▶ Problem to work on:
Once the images are set aside, print the remaining lines below exactly.

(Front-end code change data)
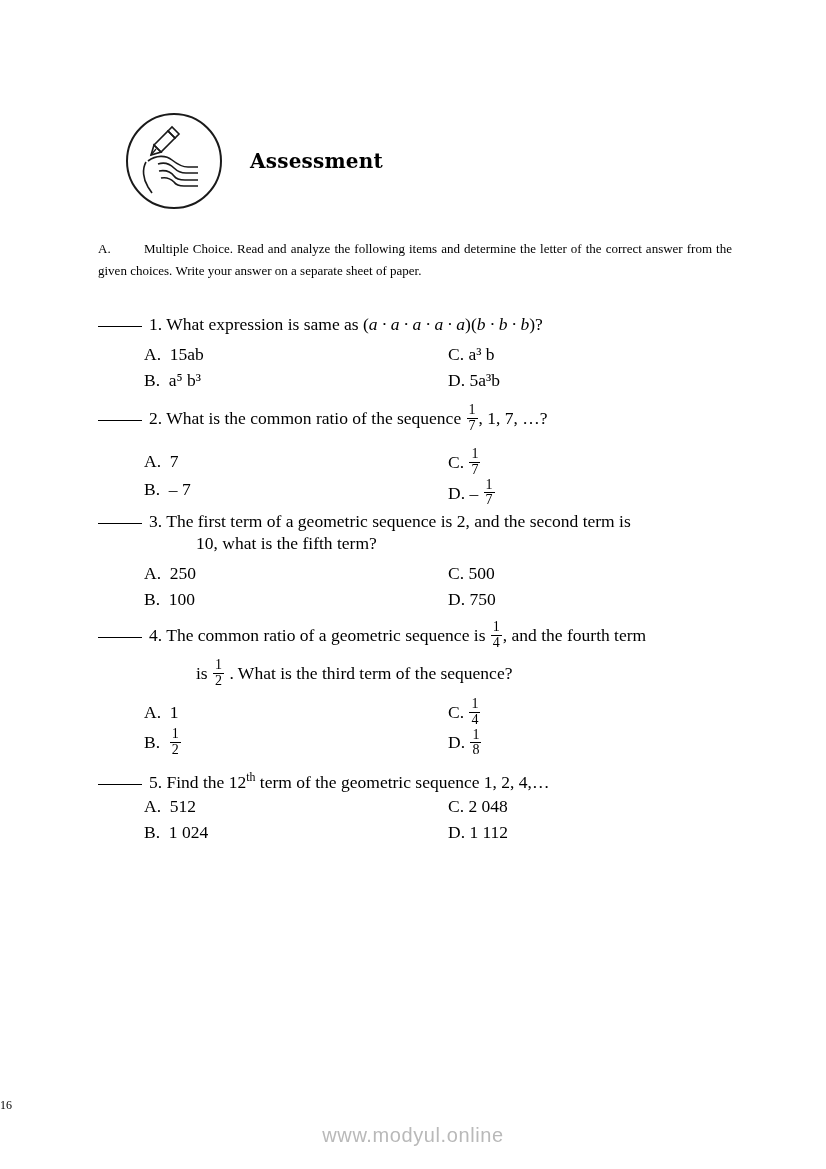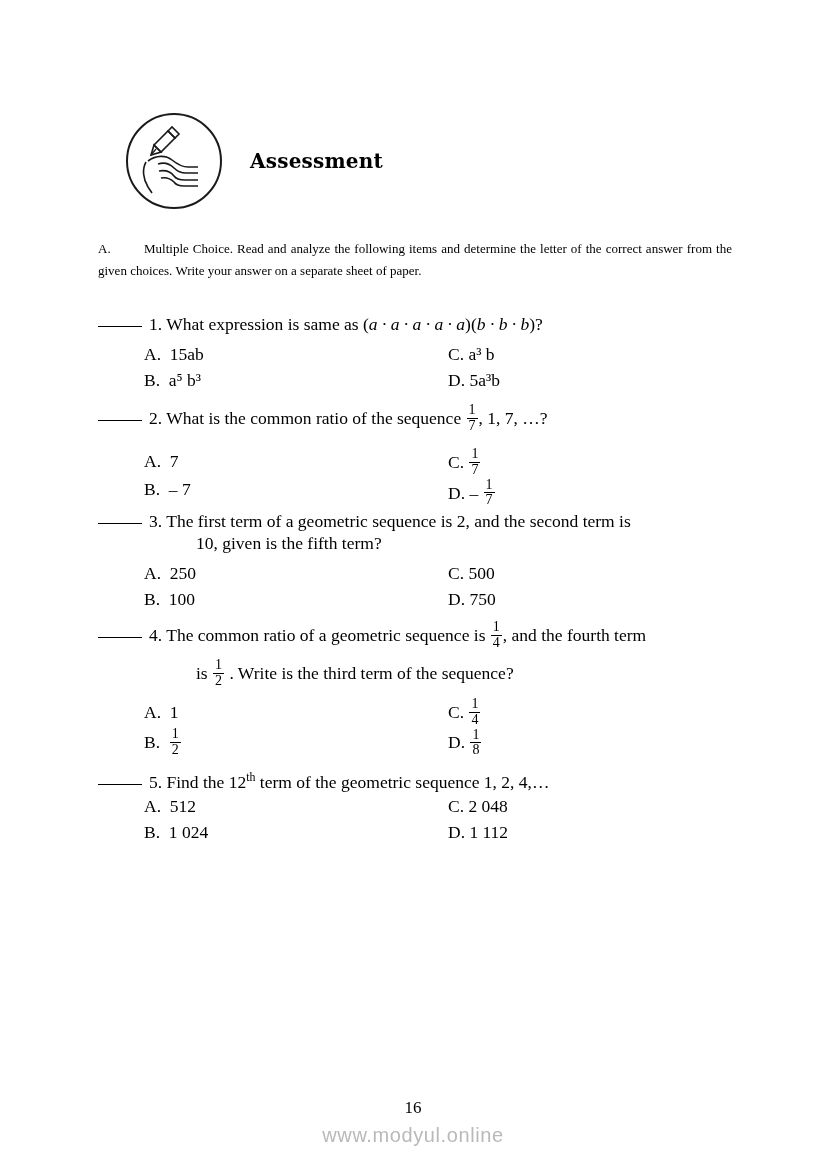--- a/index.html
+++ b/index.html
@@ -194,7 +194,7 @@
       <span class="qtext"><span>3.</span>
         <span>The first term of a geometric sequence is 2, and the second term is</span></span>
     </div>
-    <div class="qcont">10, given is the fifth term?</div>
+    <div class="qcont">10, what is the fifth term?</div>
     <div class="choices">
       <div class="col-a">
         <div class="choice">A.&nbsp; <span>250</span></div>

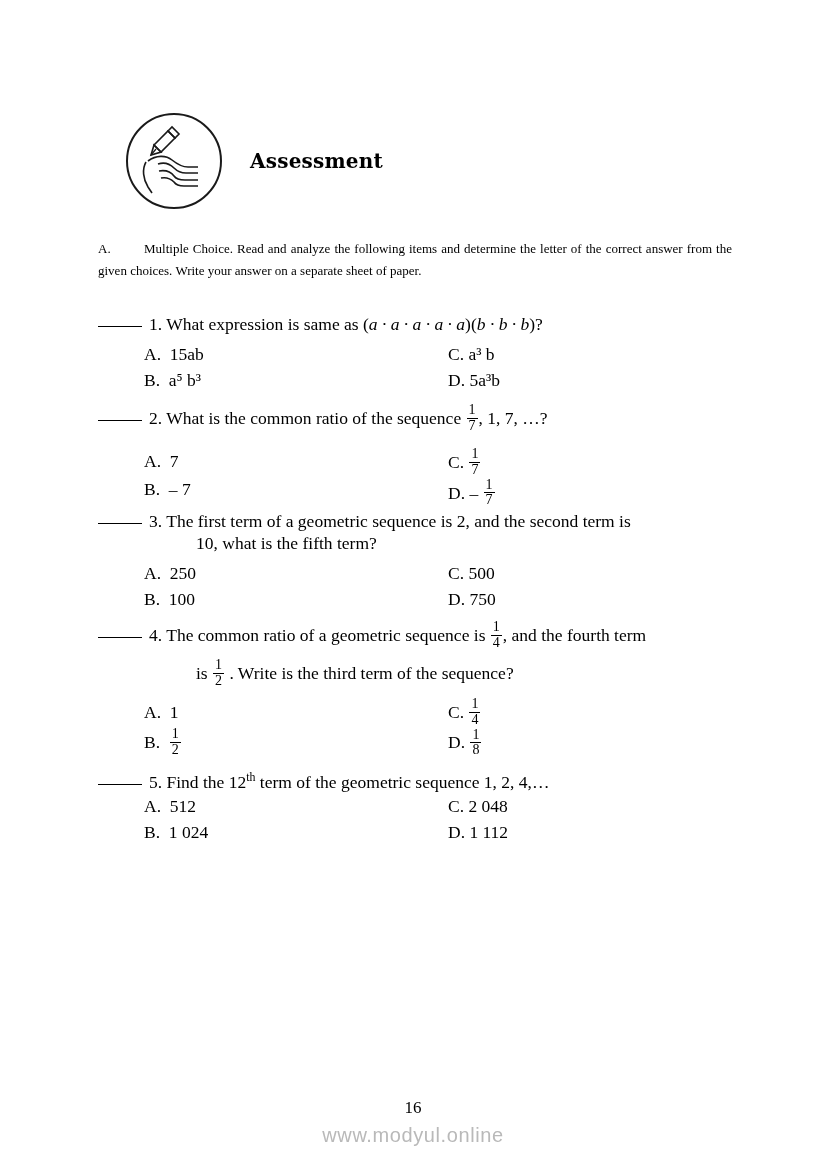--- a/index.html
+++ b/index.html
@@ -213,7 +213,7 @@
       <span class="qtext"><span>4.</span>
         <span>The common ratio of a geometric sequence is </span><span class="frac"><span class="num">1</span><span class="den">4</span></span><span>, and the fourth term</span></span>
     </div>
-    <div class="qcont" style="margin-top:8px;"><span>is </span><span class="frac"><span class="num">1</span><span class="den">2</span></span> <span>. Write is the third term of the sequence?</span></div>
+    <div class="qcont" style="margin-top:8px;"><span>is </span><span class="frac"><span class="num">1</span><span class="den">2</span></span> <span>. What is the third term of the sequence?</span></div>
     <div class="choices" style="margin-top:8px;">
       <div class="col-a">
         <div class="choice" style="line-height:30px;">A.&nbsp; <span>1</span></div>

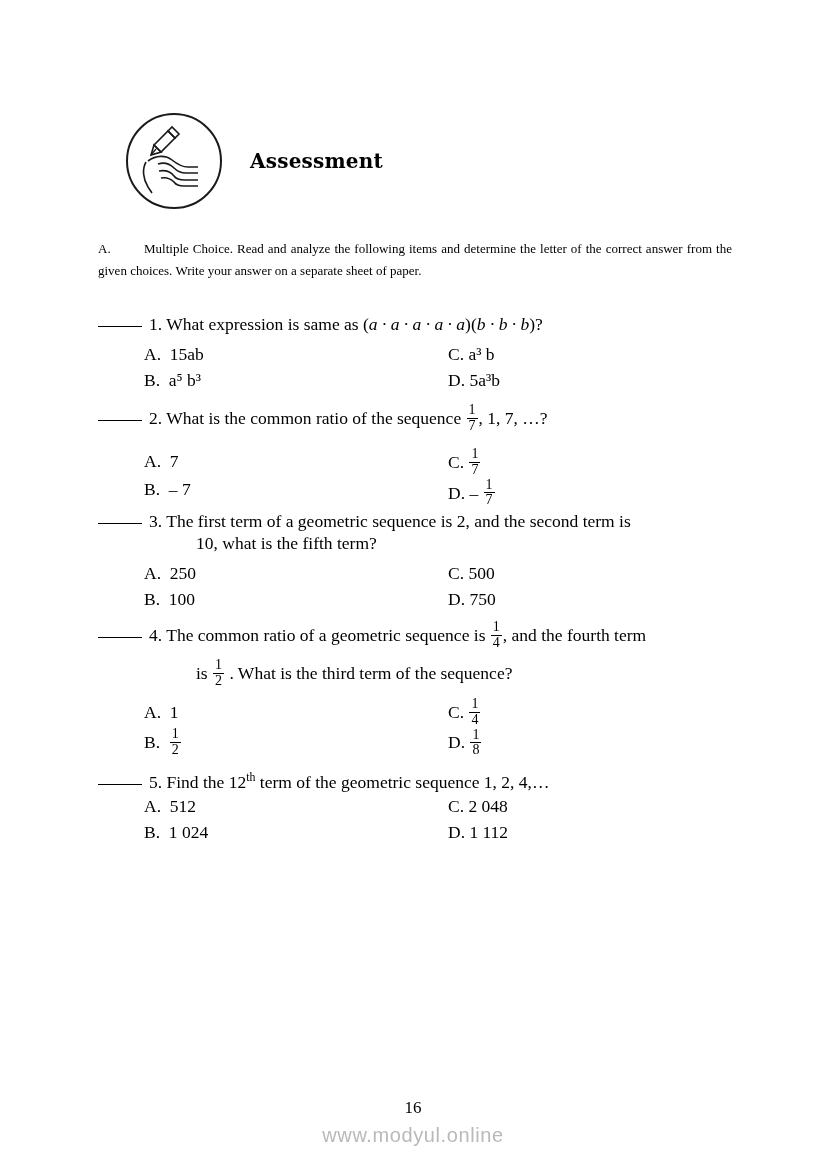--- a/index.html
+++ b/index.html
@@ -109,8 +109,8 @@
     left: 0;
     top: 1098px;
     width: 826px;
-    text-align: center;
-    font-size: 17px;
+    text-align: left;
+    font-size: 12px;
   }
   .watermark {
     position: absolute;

▶ Answer to the exercise:
--- a/index.html
+++ b/index.html
@@ -194,7 +194,7 @@
       <span class="qtext"><span>3.</span>
         <span>The first term of a geometric sequence is 2, and the second term is</span></span>
     </div>
-    <div class="qcont">10, given is the fifth term?</div>
+    <div class="qcont">10, what is the fifth term?</div>
     <div class="choices">
       <div class="col-a">
         <div class="choice">A.&nbsp; <span>250</span></div>

--- a/index.html
+++ b/index.html
@@ -213,7 +213,7 @@
       <span class="qtext"><span>4.</span>
         <span>The common ratio of a geometric sequence is </span><span class="frac"><span class="num">1</span><span class="den">4</span></span><span>, and the fourth term</span></span>
     </div>
-    <div class="qcont" style="margin-top:8px;"><span>is </span><span class="frac"><span class="num">1</span><span class="den">2</span></span> <span>. Write is the third term of the sequence?</span></div>
+    <div class="qcont" style="margin-top:8px;"><span>is </span><span class="frac"><span class="num">1</span><span class="den">2</span></span> <span>. What is the third term of the sequence?</span></div>
     <div class="choices" style="margin-top:8px;">
       <div class="col-a">
         <div class="choice" style="line-height:30px;">A.&nbsp; <span>1</span></div>

--- a/index.html
+++ b/index.html
@@ -109,8 +109,8 @@
     left: 0;
     top: 1098px;
     width: 826px;
-    text-align: center;
-    font-size: 17px;
+    text-align: left;
+    font-size: 12px;
   }
   .watermark {
     position: absolute;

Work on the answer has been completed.